*WHAT IS BEING ASKED*. Copy the entries below exactly, but only from the line containing "(Done) Lexical replacement rules" through the final line.

-------- DATA IN THIS EXERCISE --------

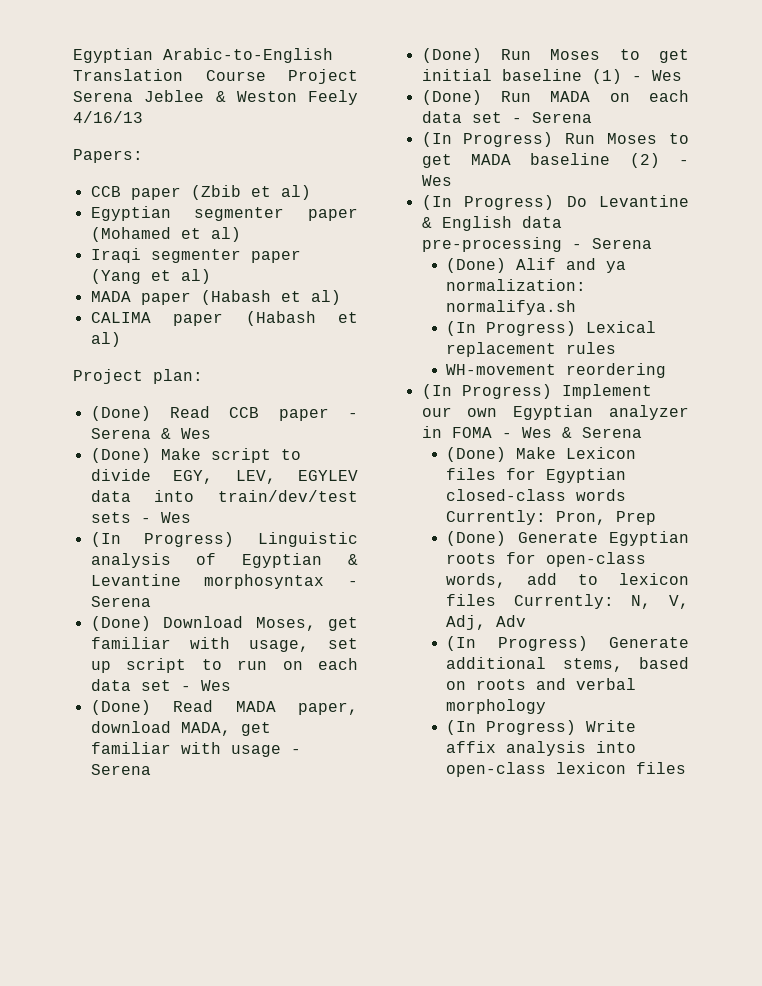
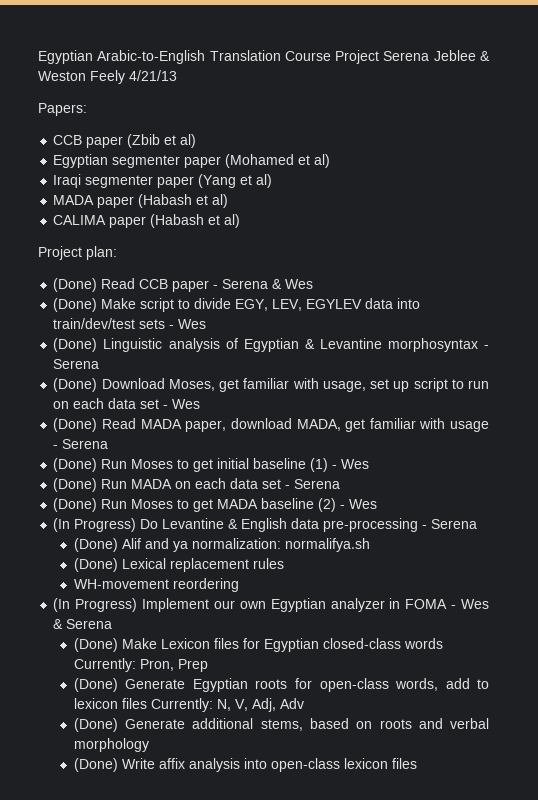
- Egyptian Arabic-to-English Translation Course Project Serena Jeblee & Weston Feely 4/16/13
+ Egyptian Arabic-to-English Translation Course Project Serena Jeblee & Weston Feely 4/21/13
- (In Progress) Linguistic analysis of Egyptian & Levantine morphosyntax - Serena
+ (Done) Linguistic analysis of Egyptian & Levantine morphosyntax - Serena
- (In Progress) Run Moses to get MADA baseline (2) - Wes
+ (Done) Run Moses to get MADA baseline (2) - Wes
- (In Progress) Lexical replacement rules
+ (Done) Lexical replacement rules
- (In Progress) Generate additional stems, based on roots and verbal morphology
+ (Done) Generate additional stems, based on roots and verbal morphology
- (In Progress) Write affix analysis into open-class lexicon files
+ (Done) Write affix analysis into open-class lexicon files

--------

*FINISHED TASK*.
+ (Done) Lexical replacement rules
- (In Progress) Generate additional stems, based on roots and verbal morphology
+ (Done) Generate additional stems, based on roots and verbal morphology
- (In Progress) Write affix analysis into open-class lexicon files
+ (Done) Write affix analysis into open-class lexicon files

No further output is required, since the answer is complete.